In a blog post, the agency stressed that with the correlation, the crypto market volatility might spill over to equities, in return threatening financial stability. The IMF research showed that the 60-day correlation coefficient of the S&P 500 index and Bitcoin daily moves was just 0.01 between 2017 and 2019. However, the measure spiked to 0.36 for the 2020-2021 period. Furthermore, the study also indicated that the correlation had spilled over to stablecoins and the equity market. IMF added that the correlation was accelerated by the central banks’ response to the coronavirus economic impact. Consequently, the organization states that digital currencies like Bitcoin that were viewed as an alternative to market swings in other investment options no longer serve that purpose. Interestingly, IMF stated that the correlation proves that Bitcoin has been a risky asset all along. The IMF research added that Bitcoin’s correlation with stocks had surpassed that between stocks and other assets such as gold.

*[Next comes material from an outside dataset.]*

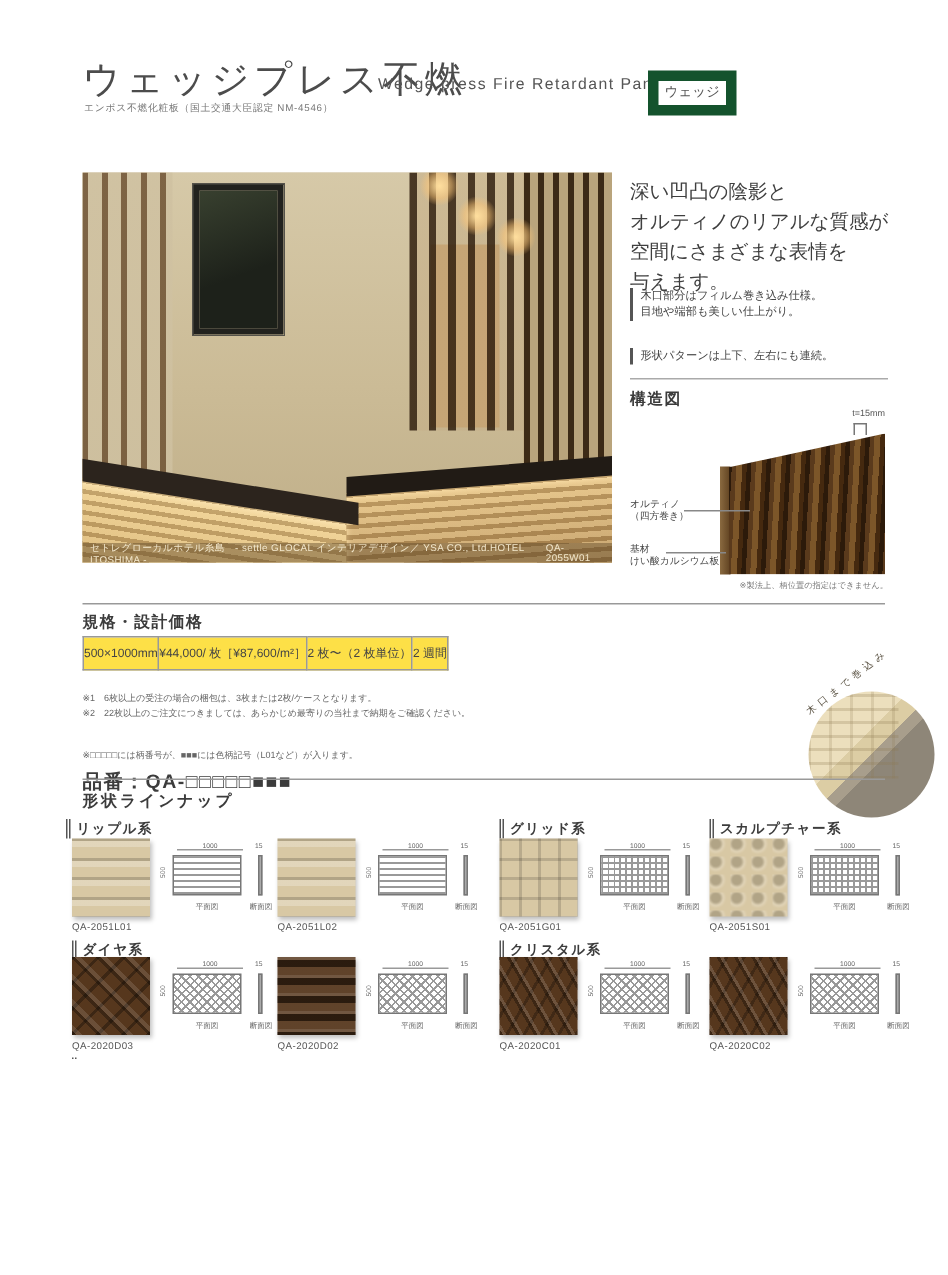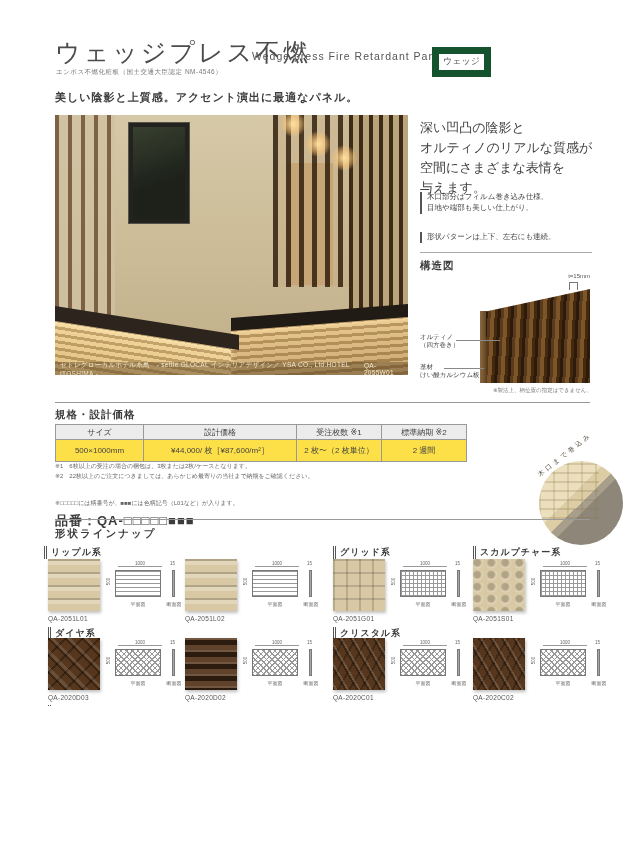"美しい陰影と上質感。アクセント演出に最適なパネル。" div.tagline { html: <div>美しい陰影と上質感。アクセント演出に最適なパネル。</div> -> none }
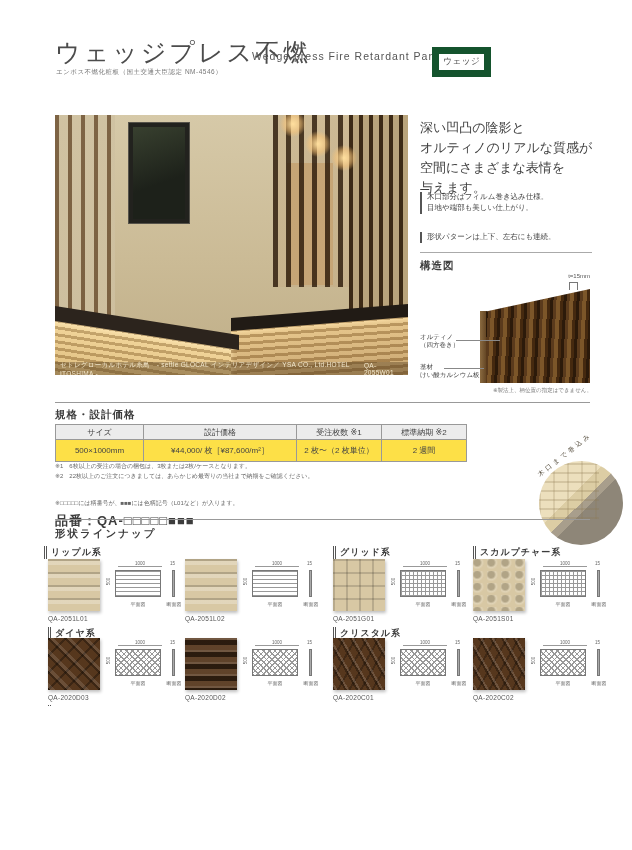"サイズ" tr { html: <tr> <th>サイズ</th> <th>設計価格</th> <th>受注枚数 ※1</th> <th>標準納期 ※2</th> </tr> -> none }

Need for enacting crypto regulations
With the organization citing a threat to financial stability, it stressed enacting regulations to govern the cryptocurrency sector. Notably, the IMF wants laws that govern how the cryptocurrency sector relates to regulated financial institutions. The research might be viewed as a setback to cryptocurrency sector proponents who have described Bitcoin as an alternative to gold and a hedge against market volatility. Previously, the IMF has acknowledged that cryptocurrencies are becoming an integral part of the financial sector. As reported earlier by Finbold, the IMF released a proposed framework to make a standard global cryptocurrency regulatory framework. Elsewhere, the IMF chief economist Gita Gopinath stated that jurisdictions globally should not ban digital currencies but instead called for the sector’s regulation.